The difference between these methods of Meltzer and those employed in our experiments has already been mentioned; and merely his results, which were obtained with liquids alone, need be considered here. According to our observations on the dog, there was no distinct pause at any part of the canal. The movement simply became slower, and continued at this rate until the stomach was reached. Neither was the rate through the diaphragmatic part of the œsophagus slower than through the thoracic. The quick propulsive movement noticed in the dog was observed with solids and semi-solids as well as with liquids, but the liquids descended further down the canal before the movement changed to the slower peristalsis.
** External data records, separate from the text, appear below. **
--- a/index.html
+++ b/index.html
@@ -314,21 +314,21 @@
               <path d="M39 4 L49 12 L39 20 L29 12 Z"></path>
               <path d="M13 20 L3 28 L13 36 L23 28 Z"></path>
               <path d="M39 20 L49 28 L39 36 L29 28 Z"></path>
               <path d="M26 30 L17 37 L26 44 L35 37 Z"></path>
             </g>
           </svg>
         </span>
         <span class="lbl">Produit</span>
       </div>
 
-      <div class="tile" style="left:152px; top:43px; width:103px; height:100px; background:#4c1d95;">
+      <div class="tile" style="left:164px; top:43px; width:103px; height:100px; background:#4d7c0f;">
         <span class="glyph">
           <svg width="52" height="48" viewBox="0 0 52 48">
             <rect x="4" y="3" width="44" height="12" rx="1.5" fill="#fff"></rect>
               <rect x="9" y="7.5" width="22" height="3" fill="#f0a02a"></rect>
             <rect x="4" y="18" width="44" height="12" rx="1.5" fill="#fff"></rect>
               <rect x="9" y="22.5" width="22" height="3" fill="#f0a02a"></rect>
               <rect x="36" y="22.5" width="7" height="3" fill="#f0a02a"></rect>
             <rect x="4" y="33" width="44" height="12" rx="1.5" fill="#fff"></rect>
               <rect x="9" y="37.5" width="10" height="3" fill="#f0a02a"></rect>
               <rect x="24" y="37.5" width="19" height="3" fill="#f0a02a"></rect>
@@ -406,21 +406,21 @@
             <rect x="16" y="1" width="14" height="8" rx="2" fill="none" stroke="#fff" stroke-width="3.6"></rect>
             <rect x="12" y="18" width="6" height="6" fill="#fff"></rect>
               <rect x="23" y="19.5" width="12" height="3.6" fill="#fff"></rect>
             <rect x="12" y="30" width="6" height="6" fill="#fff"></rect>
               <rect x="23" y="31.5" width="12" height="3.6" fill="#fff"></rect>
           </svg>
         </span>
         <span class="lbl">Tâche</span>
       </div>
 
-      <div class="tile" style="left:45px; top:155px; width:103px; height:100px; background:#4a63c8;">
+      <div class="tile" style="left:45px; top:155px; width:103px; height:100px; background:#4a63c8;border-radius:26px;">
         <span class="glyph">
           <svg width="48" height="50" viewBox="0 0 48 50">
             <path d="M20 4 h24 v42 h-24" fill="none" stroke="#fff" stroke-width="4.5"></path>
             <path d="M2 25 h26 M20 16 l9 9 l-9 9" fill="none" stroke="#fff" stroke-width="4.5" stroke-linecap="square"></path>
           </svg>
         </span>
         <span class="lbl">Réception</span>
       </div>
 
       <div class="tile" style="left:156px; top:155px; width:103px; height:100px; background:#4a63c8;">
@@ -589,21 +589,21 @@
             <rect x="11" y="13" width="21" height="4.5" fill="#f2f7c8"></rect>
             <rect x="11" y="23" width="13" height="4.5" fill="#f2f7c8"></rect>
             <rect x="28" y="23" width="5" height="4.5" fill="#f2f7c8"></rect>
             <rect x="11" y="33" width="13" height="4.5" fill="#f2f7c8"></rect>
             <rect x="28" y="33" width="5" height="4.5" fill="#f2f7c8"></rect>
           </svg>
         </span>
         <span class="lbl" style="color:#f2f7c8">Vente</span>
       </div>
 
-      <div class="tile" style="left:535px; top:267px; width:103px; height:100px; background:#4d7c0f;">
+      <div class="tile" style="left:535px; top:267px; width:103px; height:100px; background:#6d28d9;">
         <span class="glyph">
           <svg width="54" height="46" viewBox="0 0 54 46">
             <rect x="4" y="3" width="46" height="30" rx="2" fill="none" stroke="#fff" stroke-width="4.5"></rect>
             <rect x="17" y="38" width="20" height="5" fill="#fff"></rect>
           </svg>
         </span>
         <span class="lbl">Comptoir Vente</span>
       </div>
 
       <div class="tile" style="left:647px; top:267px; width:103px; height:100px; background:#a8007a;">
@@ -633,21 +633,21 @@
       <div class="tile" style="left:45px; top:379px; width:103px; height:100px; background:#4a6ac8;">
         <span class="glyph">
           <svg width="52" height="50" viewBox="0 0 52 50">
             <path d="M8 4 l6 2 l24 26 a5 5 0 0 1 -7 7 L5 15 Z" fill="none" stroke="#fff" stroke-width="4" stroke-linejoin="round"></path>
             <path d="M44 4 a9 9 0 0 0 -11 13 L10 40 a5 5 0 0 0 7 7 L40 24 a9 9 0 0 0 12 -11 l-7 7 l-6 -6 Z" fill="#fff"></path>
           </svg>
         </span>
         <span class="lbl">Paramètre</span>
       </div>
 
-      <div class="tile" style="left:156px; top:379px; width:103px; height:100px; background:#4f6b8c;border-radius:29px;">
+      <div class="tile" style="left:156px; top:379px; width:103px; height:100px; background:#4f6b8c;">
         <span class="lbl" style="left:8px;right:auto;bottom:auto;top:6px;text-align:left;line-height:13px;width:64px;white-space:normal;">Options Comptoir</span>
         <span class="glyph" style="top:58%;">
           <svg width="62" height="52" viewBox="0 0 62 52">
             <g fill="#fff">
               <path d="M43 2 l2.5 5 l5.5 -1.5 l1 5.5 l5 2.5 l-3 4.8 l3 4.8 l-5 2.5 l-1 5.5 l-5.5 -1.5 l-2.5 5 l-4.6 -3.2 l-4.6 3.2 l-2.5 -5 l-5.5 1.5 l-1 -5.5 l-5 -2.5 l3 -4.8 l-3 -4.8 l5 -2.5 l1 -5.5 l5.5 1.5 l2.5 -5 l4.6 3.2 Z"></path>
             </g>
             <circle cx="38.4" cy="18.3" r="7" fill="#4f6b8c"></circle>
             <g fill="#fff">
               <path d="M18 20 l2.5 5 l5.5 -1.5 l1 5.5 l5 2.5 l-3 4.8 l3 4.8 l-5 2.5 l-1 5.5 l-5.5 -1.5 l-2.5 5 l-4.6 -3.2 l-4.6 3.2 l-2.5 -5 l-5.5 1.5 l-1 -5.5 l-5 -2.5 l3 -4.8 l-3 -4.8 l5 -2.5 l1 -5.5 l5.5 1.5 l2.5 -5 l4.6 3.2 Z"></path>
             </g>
While this difference was evident to the eye, the total time consumed by liquids in passing from pharynx to stomach was not enough shorter than the time for solids and semi-solids to be determined by our measurements.
The phenomena of œsophageal deglutition as determined by our experiments may then be described as follows:—
There is a difference in swallowing according to the animal and the food which is used.
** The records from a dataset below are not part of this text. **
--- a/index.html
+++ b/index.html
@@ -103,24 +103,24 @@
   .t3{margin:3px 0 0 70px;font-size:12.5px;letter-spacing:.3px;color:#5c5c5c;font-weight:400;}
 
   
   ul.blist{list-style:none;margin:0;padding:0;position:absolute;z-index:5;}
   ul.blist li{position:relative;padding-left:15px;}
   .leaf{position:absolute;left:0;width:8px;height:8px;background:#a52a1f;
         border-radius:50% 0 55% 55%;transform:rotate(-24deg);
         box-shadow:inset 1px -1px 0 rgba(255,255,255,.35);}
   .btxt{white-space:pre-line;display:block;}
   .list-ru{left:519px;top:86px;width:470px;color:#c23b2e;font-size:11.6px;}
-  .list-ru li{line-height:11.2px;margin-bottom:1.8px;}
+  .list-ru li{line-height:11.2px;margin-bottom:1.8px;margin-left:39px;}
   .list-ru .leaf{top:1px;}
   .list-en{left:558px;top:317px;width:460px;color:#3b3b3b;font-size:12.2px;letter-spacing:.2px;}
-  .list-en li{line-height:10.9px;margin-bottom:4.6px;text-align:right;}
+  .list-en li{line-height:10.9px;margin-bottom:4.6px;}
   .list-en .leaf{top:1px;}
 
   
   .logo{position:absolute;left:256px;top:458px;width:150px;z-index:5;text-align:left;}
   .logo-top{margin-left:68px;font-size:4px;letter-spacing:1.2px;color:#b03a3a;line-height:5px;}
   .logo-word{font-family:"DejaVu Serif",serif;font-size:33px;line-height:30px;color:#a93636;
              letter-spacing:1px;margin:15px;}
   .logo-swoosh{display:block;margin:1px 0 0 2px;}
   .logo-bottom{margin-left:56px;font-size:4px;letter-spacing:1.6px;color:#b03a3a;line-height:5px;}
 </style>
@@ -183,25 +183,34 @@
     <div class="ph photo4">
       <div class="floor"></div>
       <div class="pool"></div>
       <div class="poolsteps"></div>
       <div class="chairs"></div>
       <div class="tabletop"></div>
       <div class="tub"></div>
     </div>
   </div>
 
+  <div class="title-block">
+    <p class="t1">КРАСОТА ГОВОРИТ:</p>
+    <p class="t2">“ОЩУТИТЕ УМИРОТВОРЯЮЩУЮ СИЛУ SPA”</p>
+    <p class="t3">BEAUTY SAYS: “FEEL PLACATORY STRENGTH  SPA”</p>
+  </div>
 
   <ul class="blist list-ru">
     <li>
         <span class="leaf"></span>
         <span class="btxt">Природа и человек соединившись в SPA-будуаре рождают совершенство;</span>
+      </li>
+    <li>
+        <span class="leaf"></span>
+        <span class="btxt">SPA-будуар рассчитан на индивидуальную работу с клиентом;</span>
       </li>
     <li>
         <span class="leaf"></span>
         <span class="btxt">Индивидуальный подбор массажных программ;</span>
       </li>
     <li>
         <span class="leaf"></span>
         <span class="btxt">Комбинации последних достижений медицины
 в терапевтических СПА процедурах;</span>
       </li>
In fowls the rate is slow and the movement always peristaltic, without regard to consistency. A squirt-movement with liquids is manifestly impossible, as the parts forming the mouth are too hard and rigid. With this diminution of propulsive power in the mouth there is observed a greater reliance on the force of gravity. The head is raised each time after the mouth is filled, and the fluid by its own weight trickles into the œsophagus, through which it is carried by peristalsis.
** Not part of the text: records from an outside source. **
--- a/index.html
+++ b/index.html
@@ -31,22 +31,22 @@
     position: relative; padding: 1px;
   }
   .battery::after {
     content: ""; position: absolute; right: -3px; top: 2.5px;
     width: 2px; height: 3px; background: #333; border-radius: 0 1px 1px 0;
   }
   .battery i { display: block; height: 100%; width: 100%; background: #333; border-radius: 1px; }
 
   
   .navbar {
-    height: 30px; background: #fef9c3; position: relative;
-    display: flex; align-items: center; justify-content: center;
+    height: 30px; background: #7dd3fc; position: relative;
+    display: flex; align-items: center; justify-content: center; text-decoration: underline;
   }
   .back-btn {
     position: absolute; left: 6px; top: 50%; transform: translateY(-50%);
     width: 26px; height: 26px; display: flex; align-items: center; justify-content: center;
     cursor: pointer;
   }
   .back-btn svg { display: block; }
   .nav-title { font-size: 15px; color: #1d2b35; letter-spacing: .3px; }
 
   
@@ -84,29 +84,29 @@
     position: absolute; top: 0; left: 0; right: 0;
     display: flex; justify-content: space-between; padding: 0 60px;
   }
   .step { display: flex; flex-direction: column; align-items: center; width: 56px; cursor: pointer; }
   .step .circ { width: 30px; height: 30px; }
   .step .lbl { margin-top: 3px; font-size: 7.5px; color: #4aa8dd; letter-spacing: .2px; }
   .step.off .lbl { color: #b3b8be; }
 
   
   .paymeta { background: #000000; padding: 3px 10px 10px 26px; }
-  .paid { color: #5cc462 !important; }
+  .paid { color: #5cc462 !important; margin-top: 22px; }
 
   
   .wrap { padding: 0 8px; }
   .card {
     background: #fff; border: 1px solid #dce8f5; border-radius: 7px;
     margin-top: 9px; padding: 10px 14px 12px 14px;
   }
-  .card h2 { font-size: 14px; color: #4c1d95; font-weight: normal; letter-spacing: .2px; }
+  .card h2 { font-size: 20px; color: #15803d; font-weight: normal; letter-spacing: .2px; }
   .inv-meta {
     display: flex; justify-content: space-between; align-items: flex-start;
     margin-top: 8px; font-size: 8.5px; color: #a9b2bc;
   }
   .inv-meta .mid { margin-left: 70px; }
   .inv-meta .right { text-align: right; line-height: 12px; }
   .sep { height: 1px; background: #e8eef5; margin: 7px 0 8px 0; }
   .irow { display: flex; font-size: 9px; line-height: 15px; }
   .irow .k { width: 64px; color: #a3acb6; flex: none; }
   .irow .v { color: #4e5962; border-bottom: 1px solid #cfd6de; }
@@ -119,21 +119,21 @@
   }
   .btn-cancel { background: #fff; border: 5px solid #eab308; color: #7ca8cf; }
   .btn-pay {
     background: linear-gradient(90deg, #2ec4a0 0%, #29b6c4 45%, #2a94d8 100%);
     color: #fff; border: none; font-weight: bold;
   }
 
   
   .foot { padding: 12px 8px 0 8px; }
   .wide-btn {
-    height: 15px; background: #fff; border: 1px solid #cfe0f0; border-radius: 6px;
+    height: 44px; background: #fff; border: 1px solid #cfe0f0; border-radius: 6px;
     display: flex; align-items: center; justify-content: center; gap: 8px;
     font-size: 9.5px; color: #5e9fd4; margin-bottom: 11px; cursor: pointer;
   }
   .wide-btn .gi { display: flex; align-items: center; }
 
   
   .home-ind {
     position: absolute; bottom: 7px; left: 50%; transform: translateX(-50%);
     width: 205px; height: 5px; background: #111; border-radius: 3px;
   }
In the cat the movement is always peristaltic, and slightly faster than in fowls. A bolus takes from nine to twelve seconds in reaching the stomach. Liquids move somewhat more rapidly than semi-solids in the upper œsophagus. In the lower or diaphragmatic part the rate is very much slower than above, and is the same for liquids as for solids.
In the dog the total time for the descent of a bolus is from four to five seconds. The food is always propelled rapidly in the upper œsophagus, and moves more slowly below. This rapid movement is frequently continued further with liquid food. No distinct pause was observed when the movement of the bolus changed from the rapid to the slower rate.
In man and the horse liquids are propelled deep into the œsophagus at a rate of several feet a second by the rapid contraction of the mylohyoid muscles. Solids and semi-solids are slowly carried through the entire œsophagus by peristalsis alone.